*Exercise*
Each line in the records below, from the one that contains "[113,508,133,525] (3) -> [131,611,147,625] 3." to the one that contains "[113,555,133,572] (4) -> [131,668,147,682] 4.", should be reproduced exactly, the first and last included.

*Dataset*
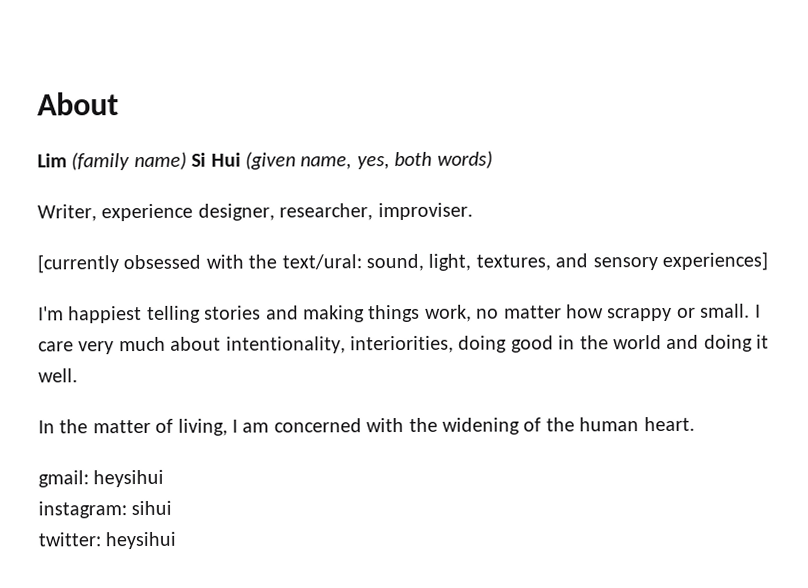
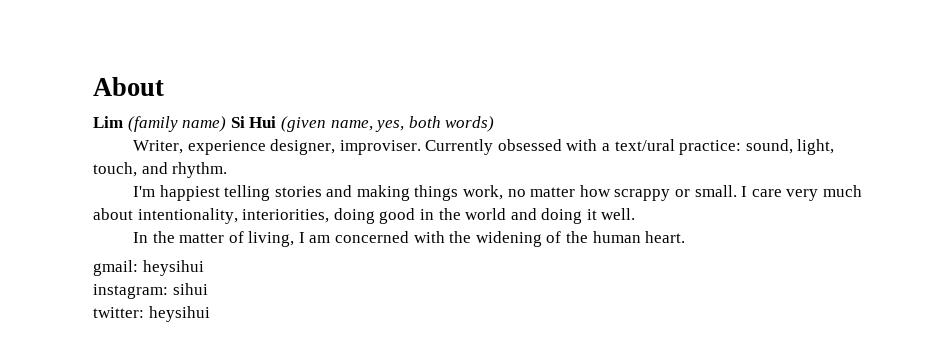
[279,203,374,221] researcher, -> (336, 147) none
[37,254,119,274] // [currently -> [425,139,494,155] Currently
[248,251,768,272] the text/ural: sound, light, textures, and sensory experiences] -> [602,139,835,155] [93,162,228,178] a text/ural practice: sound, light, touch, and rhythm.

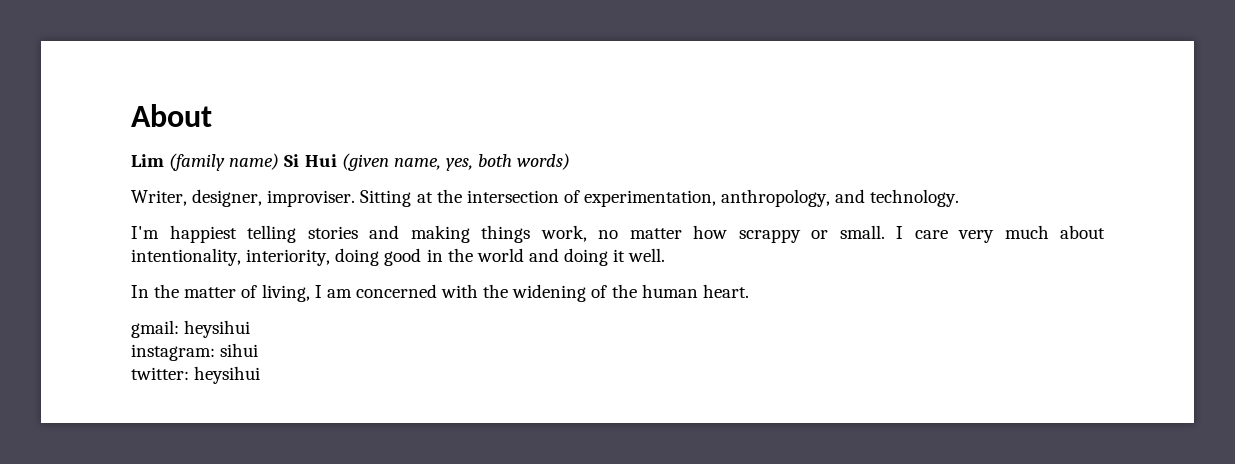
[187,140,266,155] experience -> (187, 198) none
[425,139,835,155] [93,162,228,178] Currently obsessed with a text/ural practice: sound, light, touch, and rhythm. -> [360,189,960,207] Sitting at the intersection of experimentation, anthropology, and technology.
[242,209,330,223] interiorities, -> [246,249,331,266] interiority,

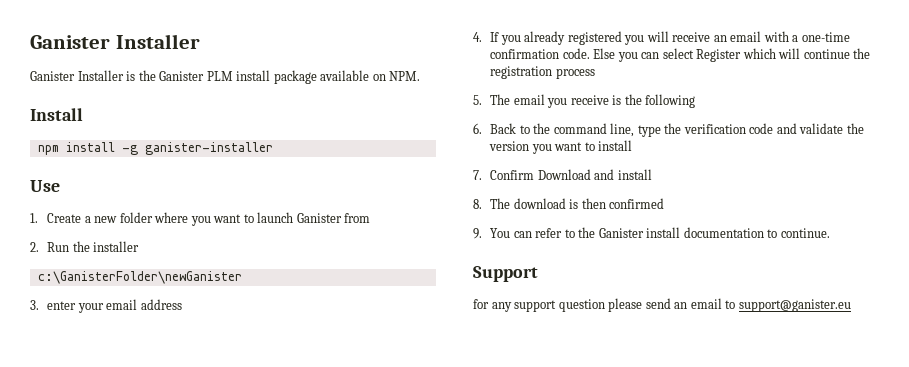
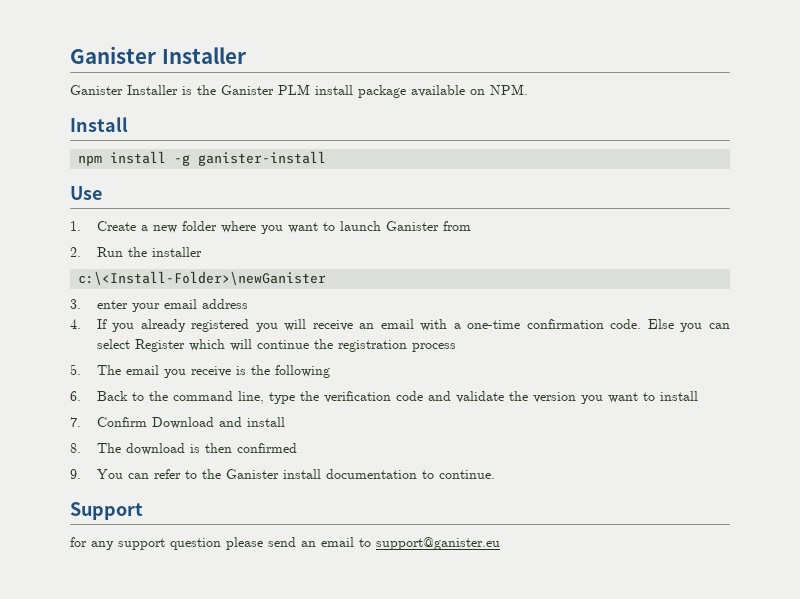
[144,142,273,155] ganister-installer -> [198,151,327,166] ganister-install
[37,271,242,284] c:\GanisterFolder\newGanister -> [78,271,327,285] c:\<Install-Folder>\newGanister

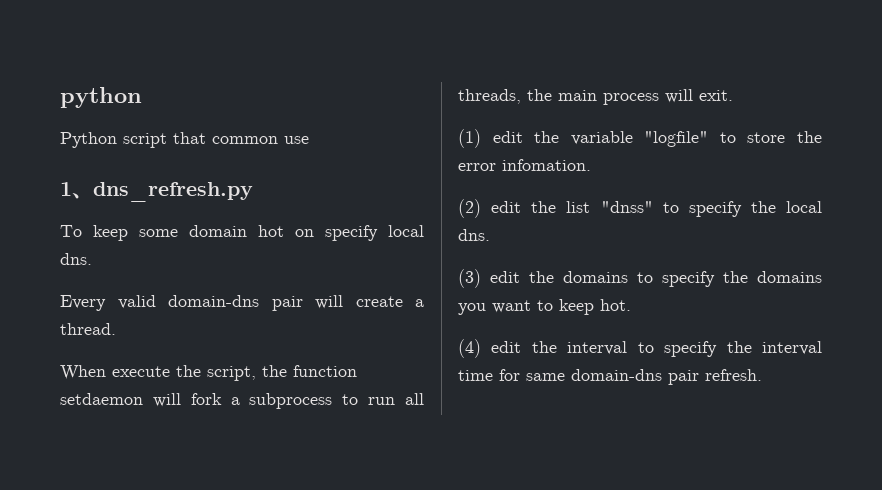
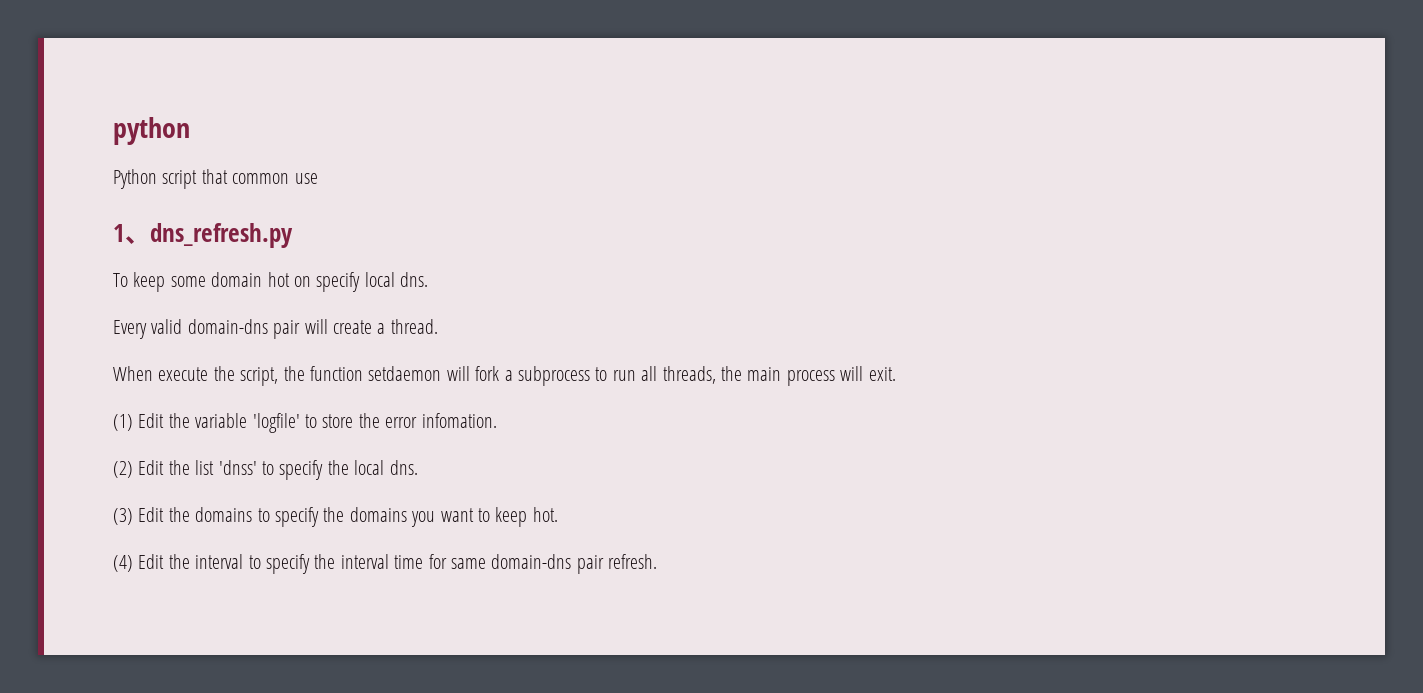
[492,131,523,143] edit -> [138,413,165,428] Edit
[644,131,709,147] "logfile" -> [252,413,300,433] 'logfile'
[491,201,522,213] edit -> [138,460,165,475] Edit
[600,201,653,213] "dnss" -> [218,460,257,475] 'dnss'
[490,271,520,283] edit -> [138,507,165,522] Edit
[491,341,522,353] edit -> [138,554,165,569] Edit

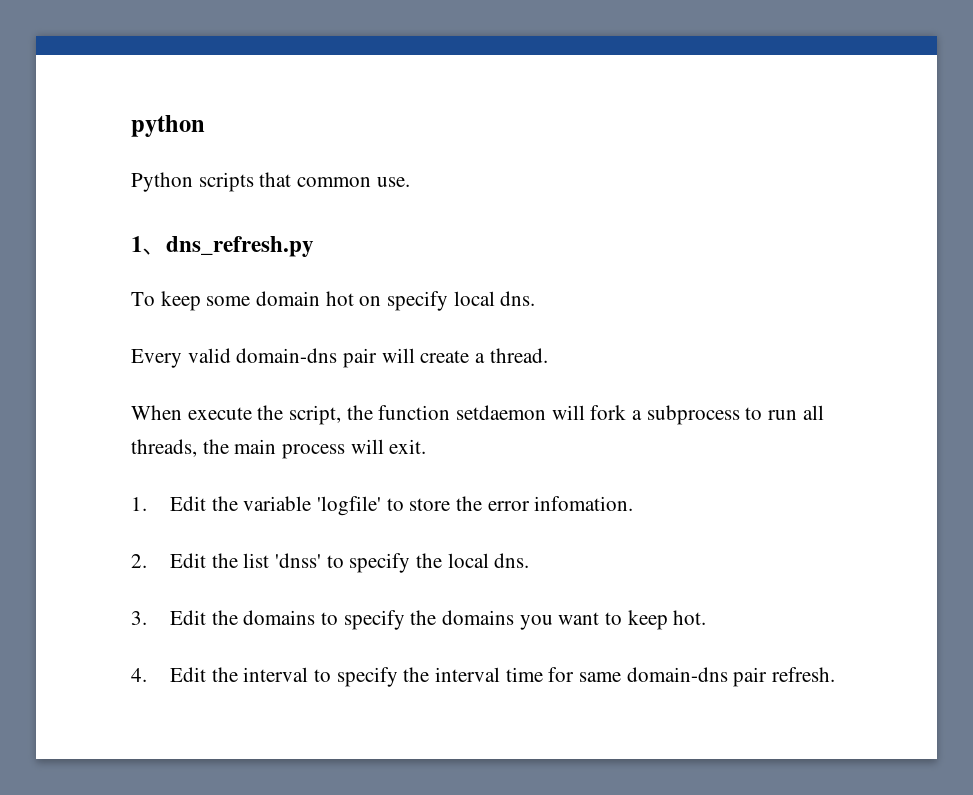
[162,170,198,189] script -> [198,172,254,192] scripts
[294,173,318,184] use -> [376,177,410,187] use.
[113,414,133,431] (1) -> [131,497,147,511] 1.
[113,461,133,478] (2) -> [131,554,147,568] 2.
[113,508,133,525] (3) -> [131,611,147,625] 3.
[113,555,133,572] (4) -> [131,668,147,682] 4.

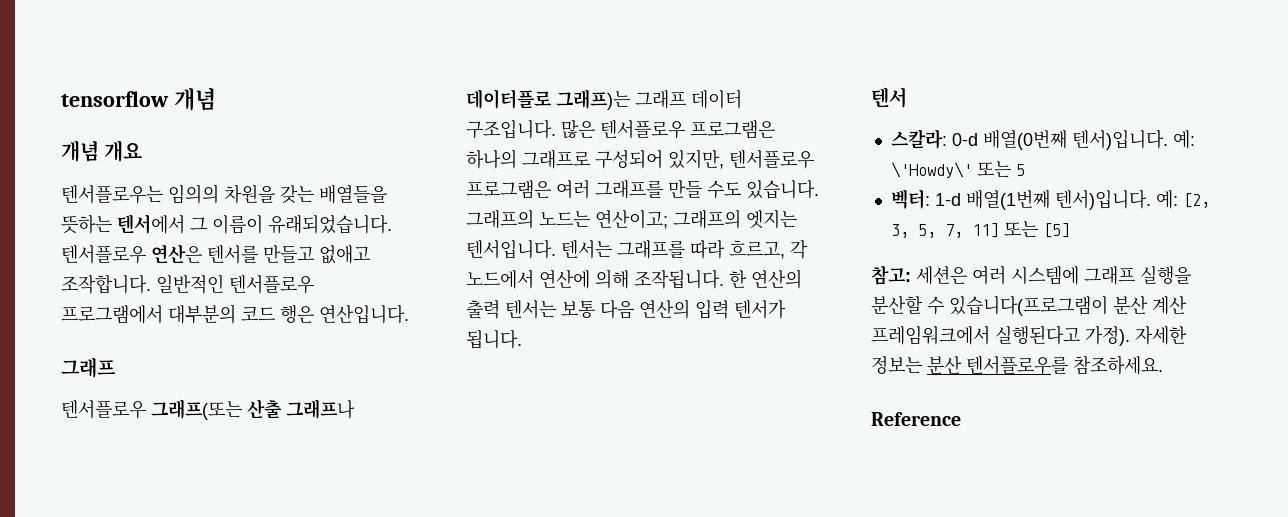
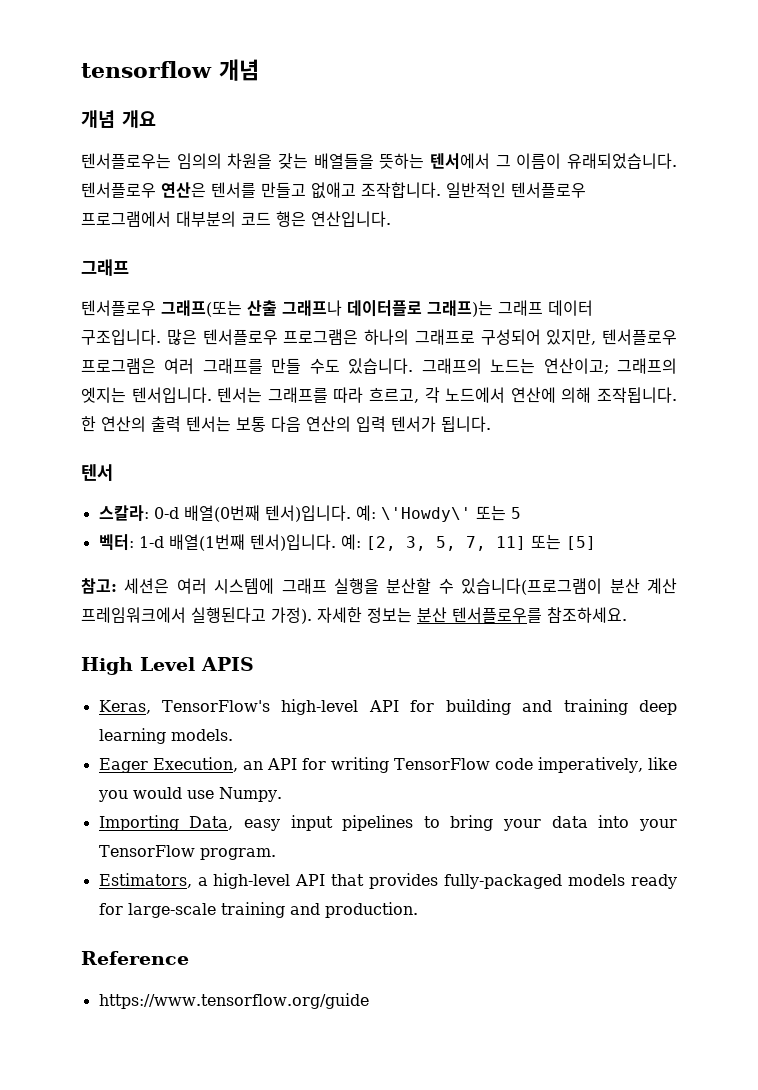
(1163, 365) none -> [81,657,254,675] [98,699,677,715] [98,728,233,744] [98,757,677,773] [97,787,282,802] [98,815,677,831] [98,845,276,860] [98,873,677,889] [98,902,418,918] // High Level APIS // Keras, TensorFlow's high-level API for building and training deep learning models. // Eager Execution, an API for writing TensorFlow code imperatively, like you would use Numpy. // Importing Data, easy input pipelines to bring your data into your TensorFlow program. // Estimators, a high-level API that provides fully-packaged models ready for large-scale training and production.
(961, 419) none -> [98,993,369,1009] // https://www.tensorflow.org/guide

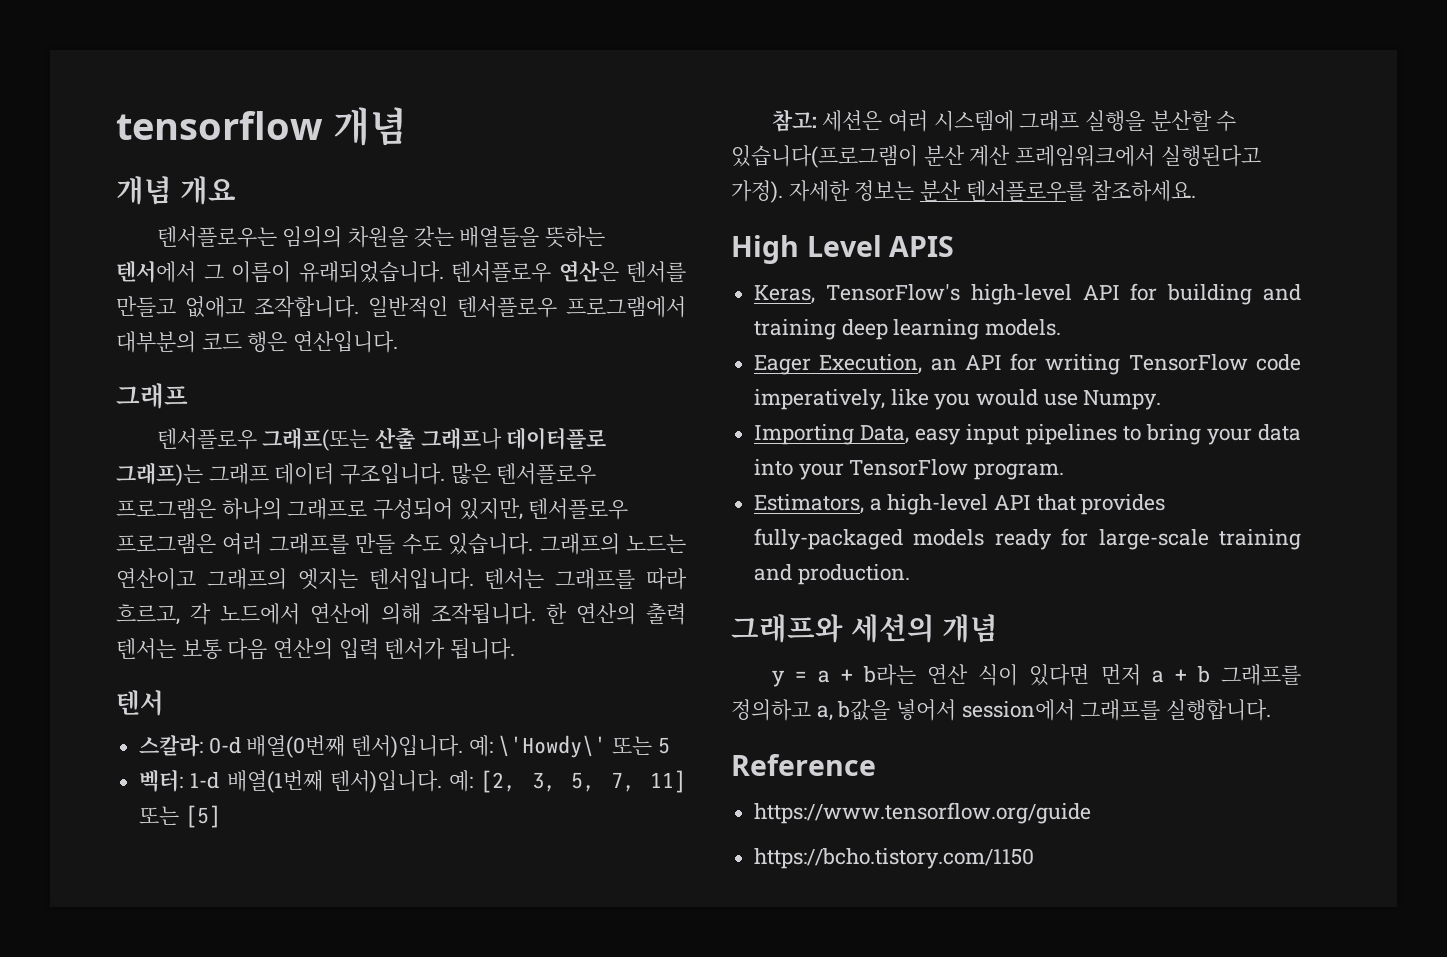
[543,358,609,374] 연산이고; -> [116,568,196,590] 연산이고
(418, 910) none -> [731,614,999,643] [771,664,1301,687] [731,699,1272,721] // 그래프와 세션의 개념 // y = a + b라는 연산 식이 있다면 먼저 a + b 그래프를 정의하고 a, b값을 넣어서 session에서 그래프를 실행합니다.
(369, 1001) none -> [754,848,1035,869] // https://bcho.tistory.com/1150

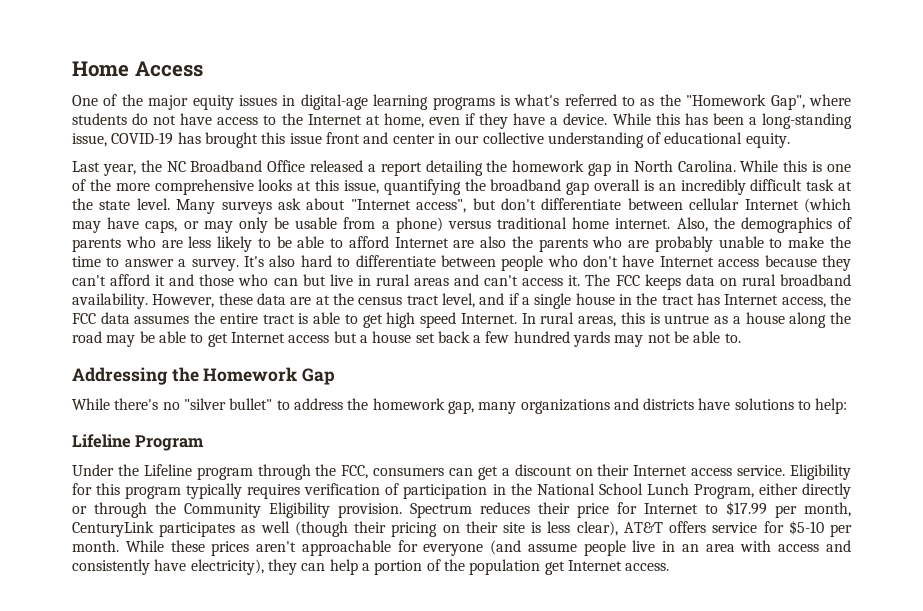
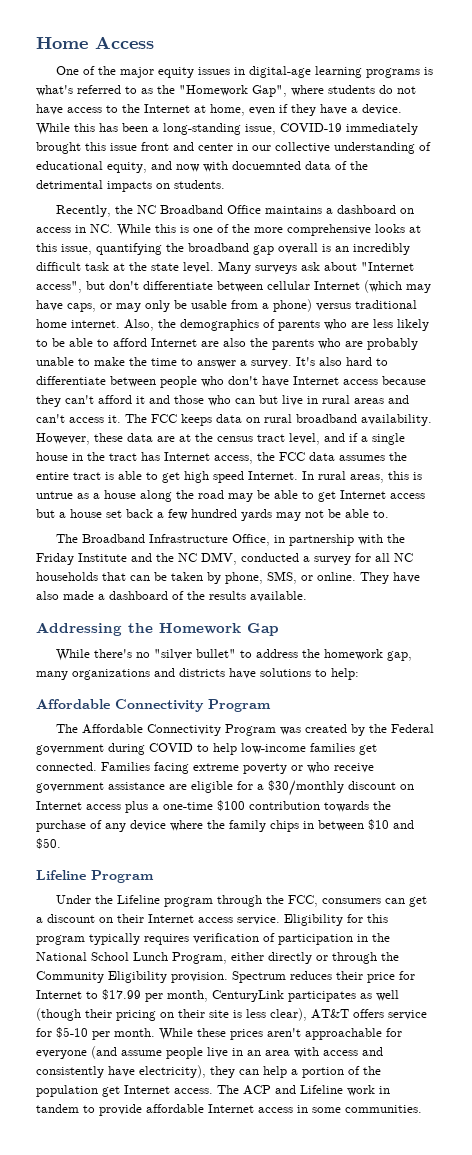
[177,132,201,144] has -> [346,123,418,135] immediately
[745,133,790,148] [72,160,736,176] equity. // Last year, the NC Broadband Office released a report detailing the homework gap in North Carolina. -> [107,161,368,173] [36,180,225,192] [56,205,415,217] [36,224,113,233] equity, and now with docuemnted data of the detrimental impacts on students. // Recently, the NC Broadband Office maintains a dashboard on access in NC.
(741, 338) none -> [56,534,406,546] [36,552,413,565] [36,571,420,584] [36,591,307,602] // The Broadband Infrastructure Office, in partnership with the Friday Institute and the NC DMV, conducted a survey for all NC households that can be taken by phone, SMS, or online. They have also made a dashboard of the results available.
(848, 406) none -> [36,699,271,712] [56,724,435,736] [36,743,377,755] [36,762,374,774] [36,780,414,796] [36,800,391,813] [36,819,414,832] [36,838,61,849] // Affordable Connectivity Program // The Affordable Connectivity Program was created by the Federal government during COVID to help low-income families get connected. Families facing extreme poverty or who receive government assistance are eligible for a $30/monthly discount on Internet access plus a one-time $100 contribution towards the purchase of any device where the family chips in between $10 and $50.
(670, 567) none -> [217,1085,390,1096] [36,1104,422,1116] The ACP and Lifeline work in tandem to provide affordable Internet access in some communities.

*Answer area*
[113,508,133,525] (3) -> [131,611,147,625] 3.
[113,555,133,572] (4) -> [131,668,147,682] 4.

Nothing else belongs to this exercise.